- Task brief: Find every line of the listing below where "Camión" appears, and copy it.

- Input:
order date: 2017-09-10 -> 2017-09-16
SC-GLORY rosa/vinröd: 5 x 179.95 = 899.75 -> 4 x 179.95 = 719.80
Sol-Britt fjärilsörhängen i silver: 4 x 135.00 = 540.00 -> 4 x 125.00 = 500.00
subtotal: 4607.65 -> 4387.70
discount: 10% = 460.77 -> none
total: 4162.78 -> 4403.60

==

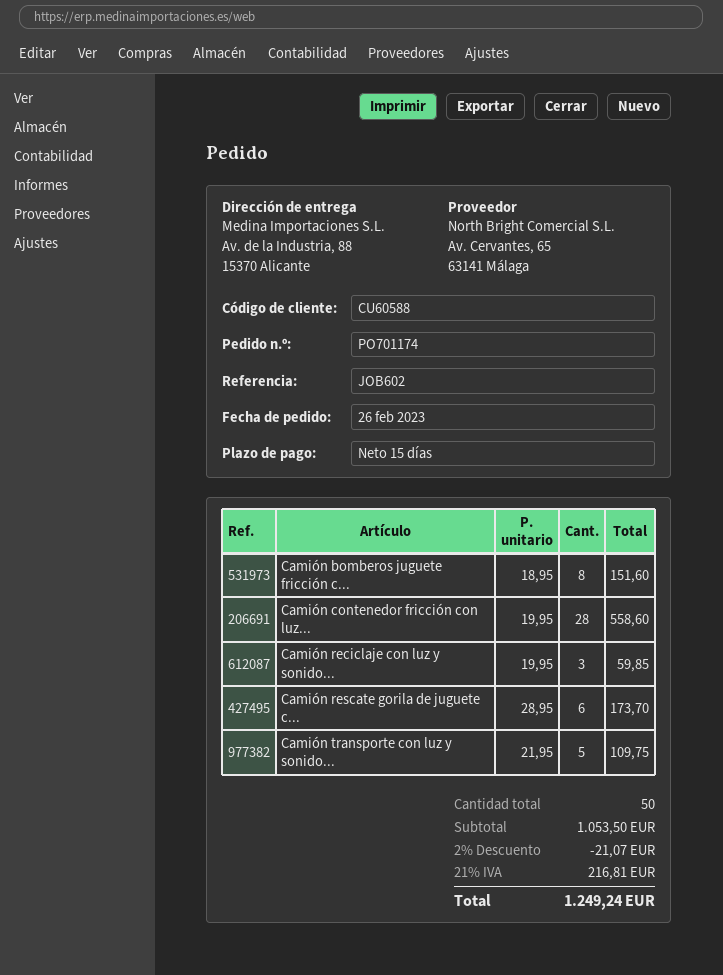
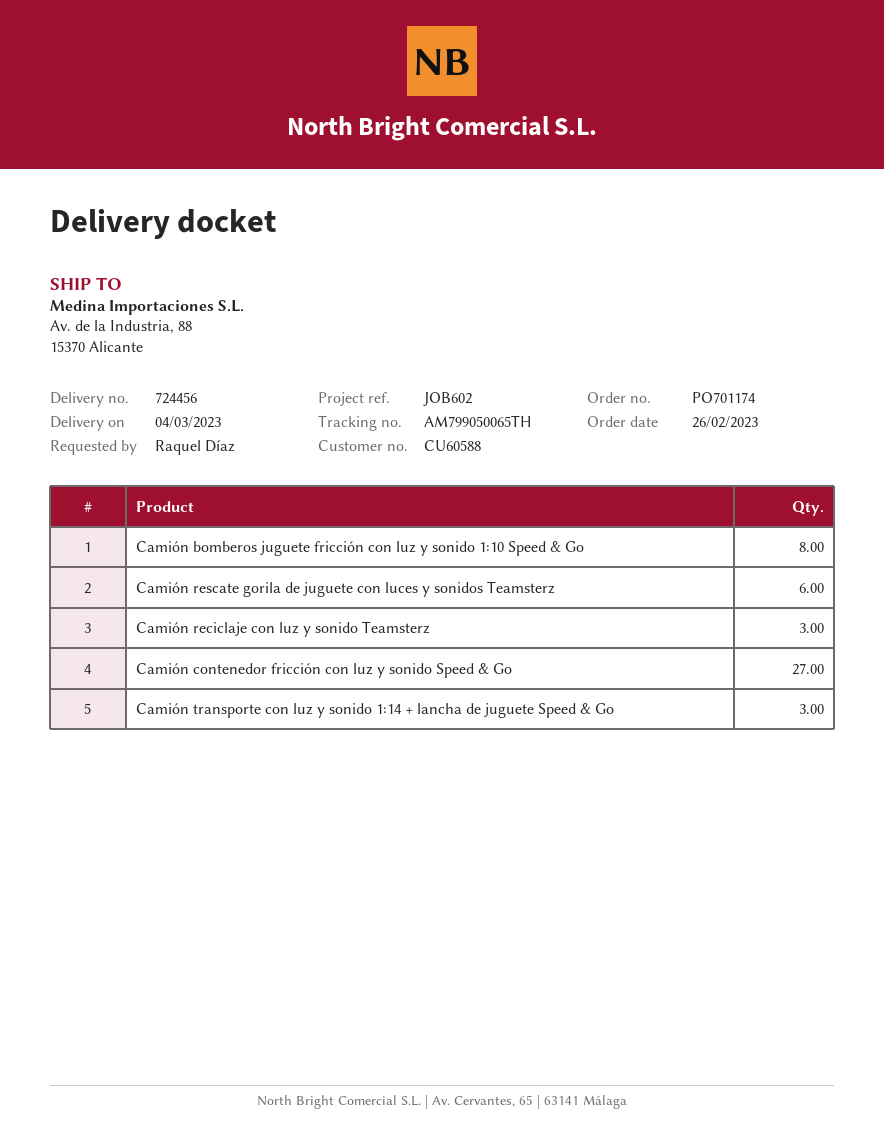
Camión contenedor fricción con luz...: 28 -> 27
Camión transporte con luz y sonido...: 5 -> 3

- Your response:
Camión contenedor fricción con luz...: 28 -> 27
Camión transporte con luz y sonido...: 5 -> 3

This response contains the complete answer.